> **WHAT THIS TASK INVOLVES**
Repeat the data that follows exactly, starting at the line with "APPETIZER - BATTERED" and ending at the line with "order number: 394-9306497 -> 394-9356493", and leave out every picture.
════════════════════
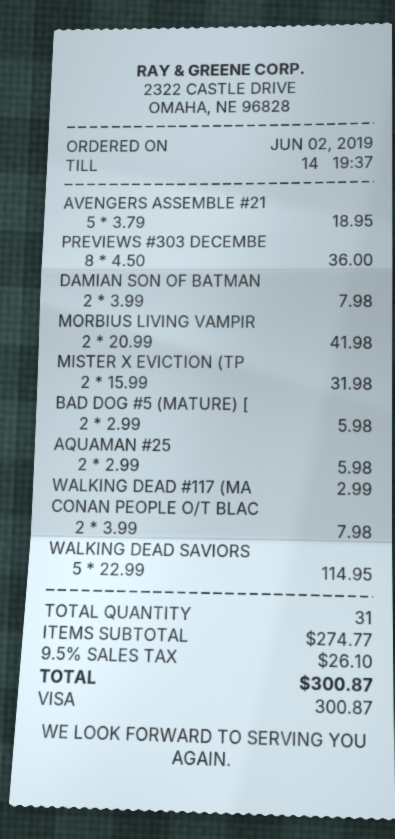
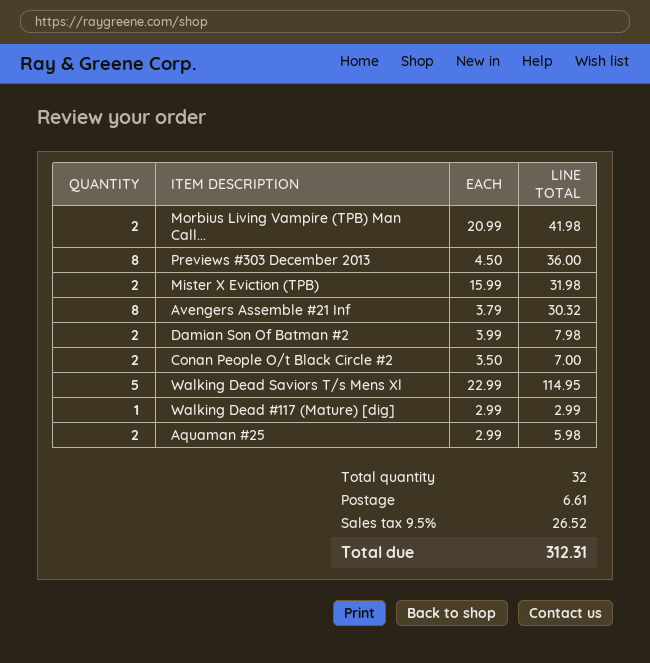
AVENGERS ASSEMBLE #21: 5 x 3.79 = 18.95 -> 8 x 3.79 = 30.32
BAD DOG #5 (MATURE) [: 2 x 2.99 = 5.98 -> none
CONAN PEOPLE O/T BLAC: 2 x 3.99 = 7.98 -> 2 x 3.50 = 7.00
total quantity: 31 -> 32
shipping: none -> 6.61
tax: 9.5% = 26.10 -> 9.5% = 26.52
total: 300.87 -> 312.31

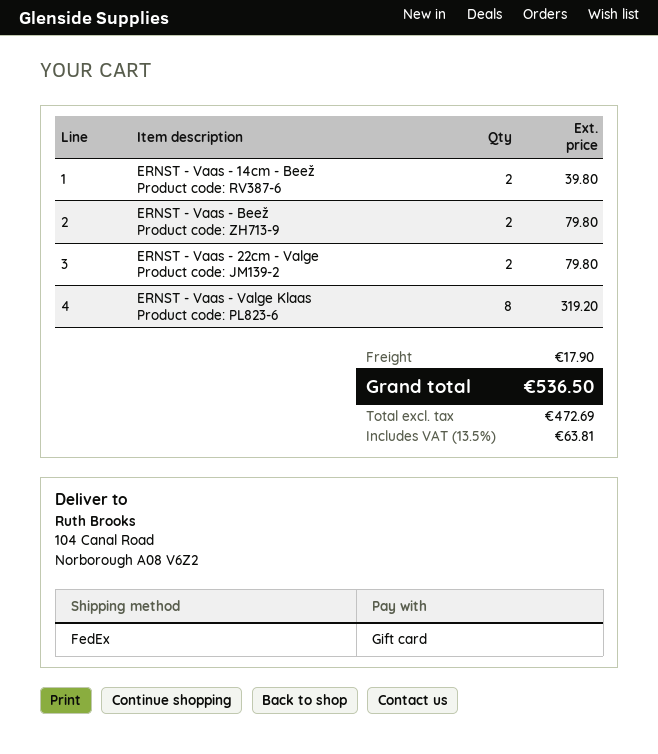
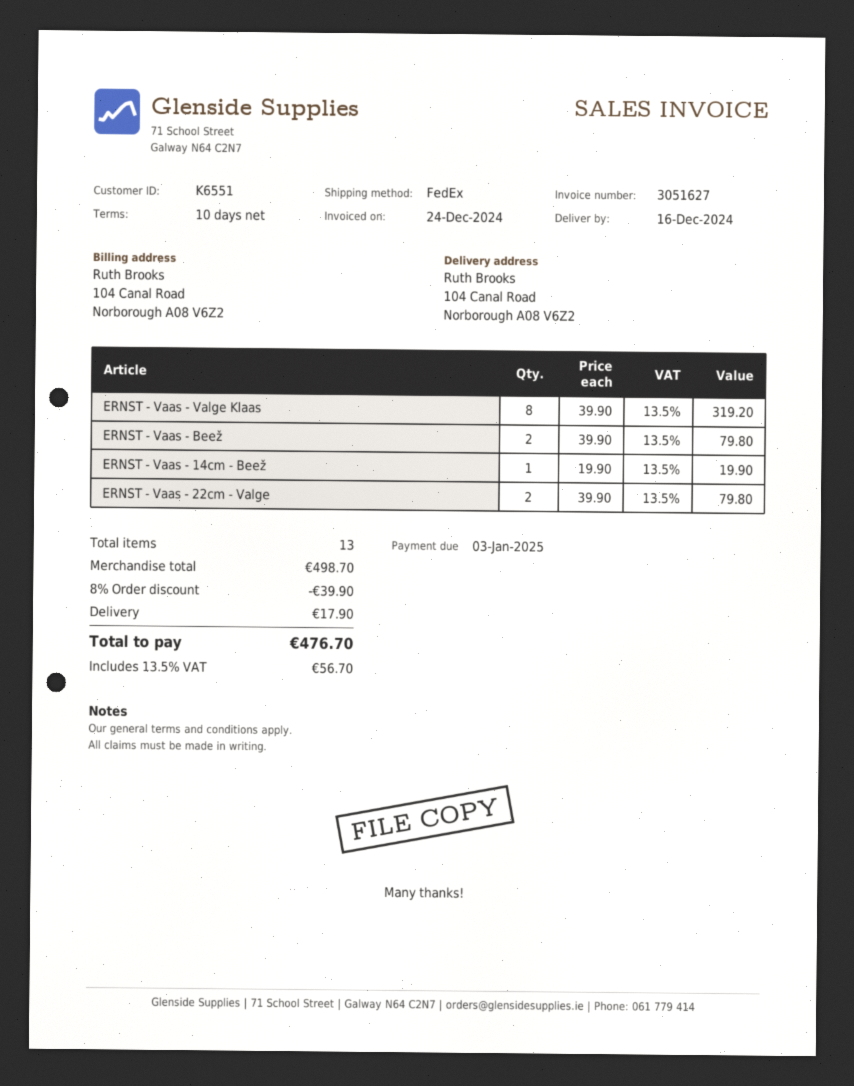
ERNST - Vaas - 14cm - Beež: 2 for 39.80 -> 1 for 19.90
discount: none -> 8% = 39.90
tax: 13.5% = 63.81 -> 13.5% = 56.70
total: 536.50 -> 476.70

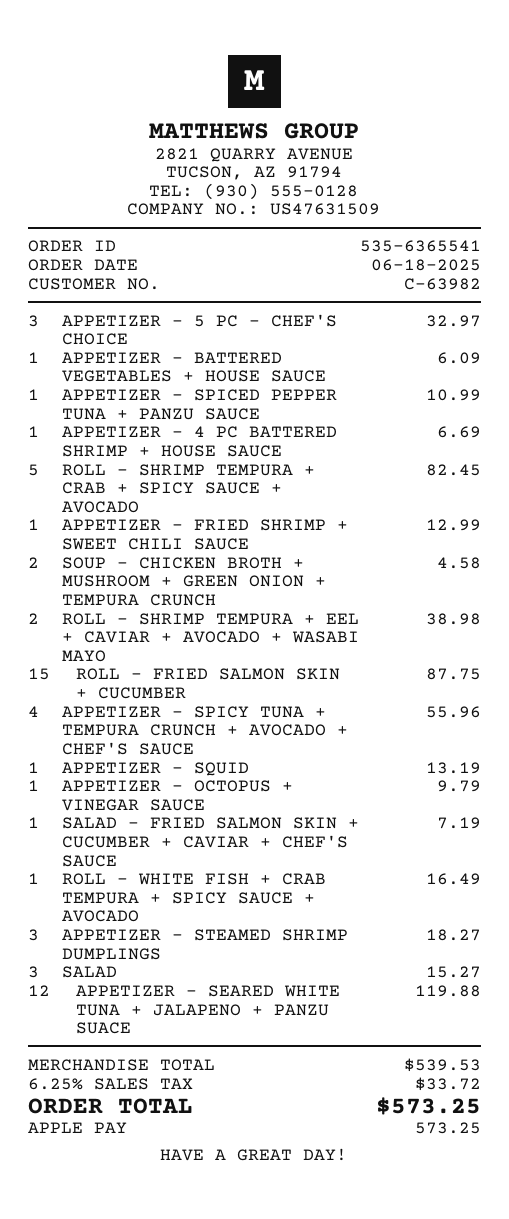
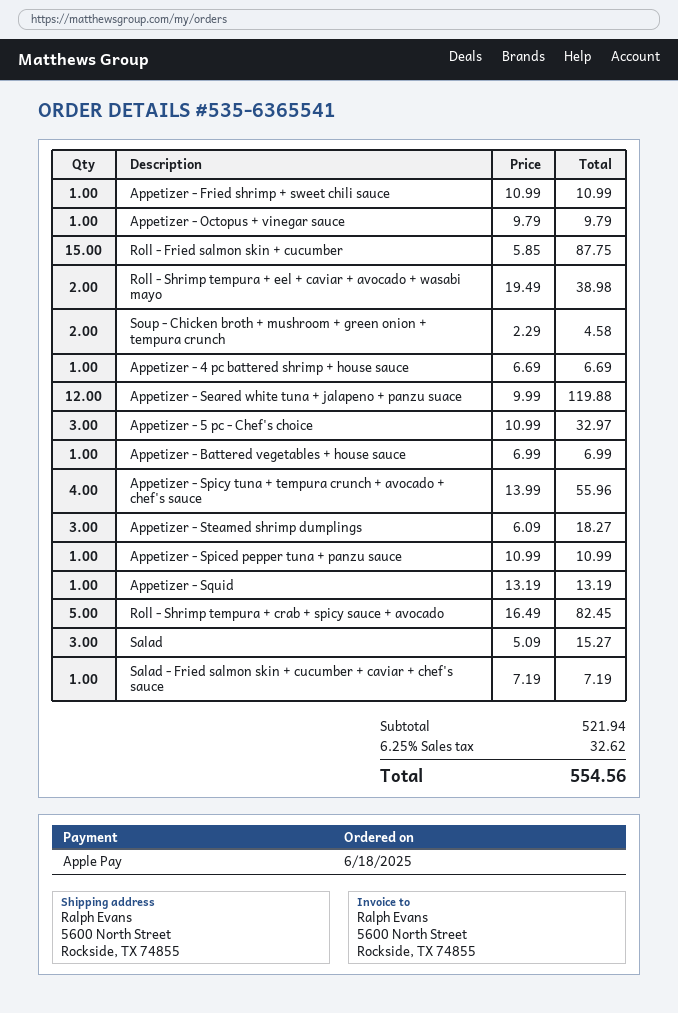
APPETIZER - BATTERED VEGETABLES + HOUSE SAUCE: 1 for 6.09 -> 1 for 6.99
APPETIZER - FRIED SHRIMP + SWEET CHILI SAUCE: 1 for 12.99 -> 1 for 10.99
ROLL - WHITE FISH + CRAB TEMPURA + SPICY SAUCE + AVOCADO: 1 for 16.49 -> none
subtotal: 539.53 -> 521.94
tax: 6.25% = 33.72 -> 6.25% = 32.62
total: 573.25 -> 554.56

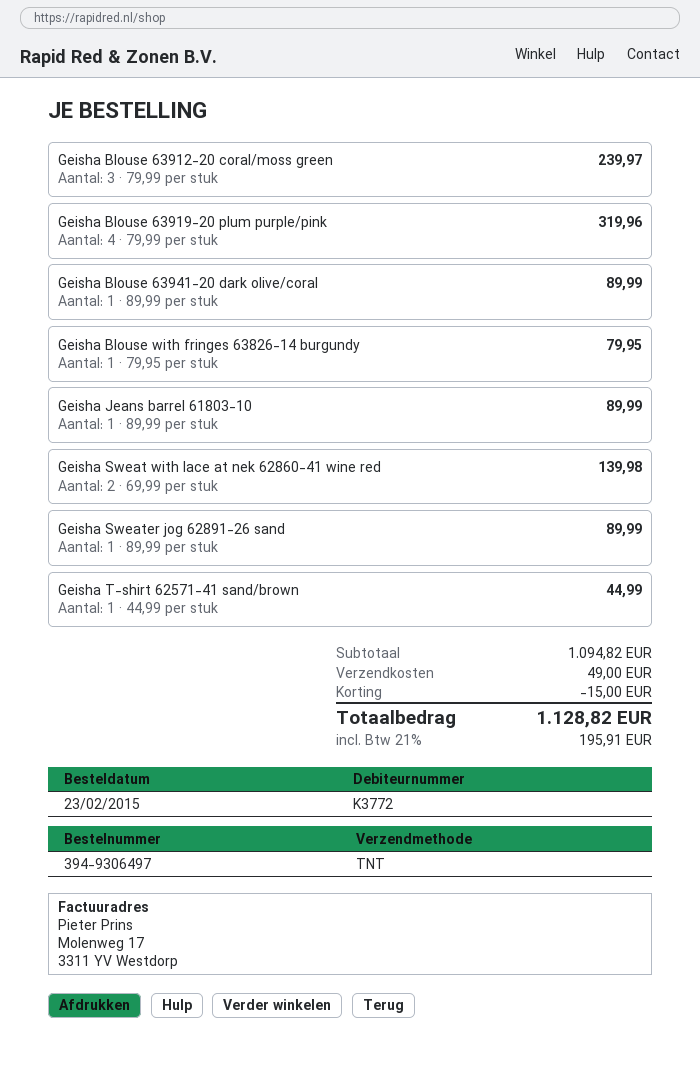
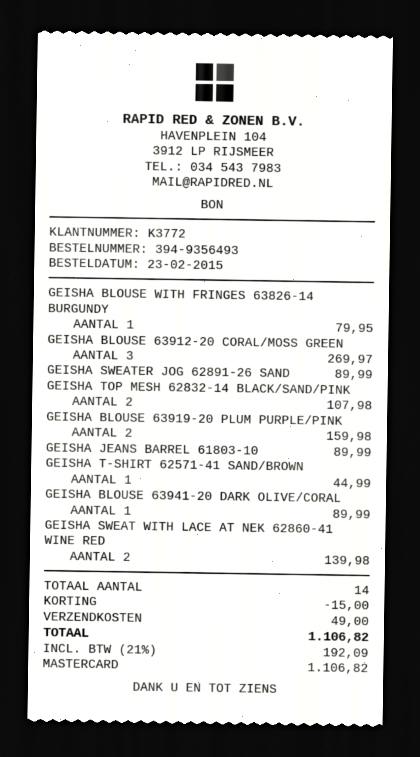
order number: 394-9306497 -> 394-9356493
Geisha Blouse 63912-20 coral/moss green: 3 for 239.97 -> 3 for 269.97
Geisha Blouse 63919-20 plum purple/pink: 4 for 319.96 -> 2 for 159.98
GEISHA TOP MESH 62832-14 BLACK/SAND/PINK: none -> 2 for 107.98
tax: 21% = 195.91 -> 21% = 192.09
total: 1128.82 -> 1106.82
════════════════════
> **TASK OUTPUT**
APPETIZER - BATTERED VEGETABLES + HOUSE SAUCE: 1 for 6.09 -> 1 for 6.99
APPETIZER - FRIED SHRIMP + SWEET CHILI SAUCE: 1 for 12.99 -> 1 for 10.99
ROLL - WHITE FISH + CRAB TEMPURA + SPICY SAUCE + AVOCADO: 1 for 16.49 -> none
subtotal: 539.53 -> 521.94
tax: 6.25% = 33.72 -> 6.25% = 32.62
total: 573.25 -> 554.56

order number: 394-9306497 -> 394-9356493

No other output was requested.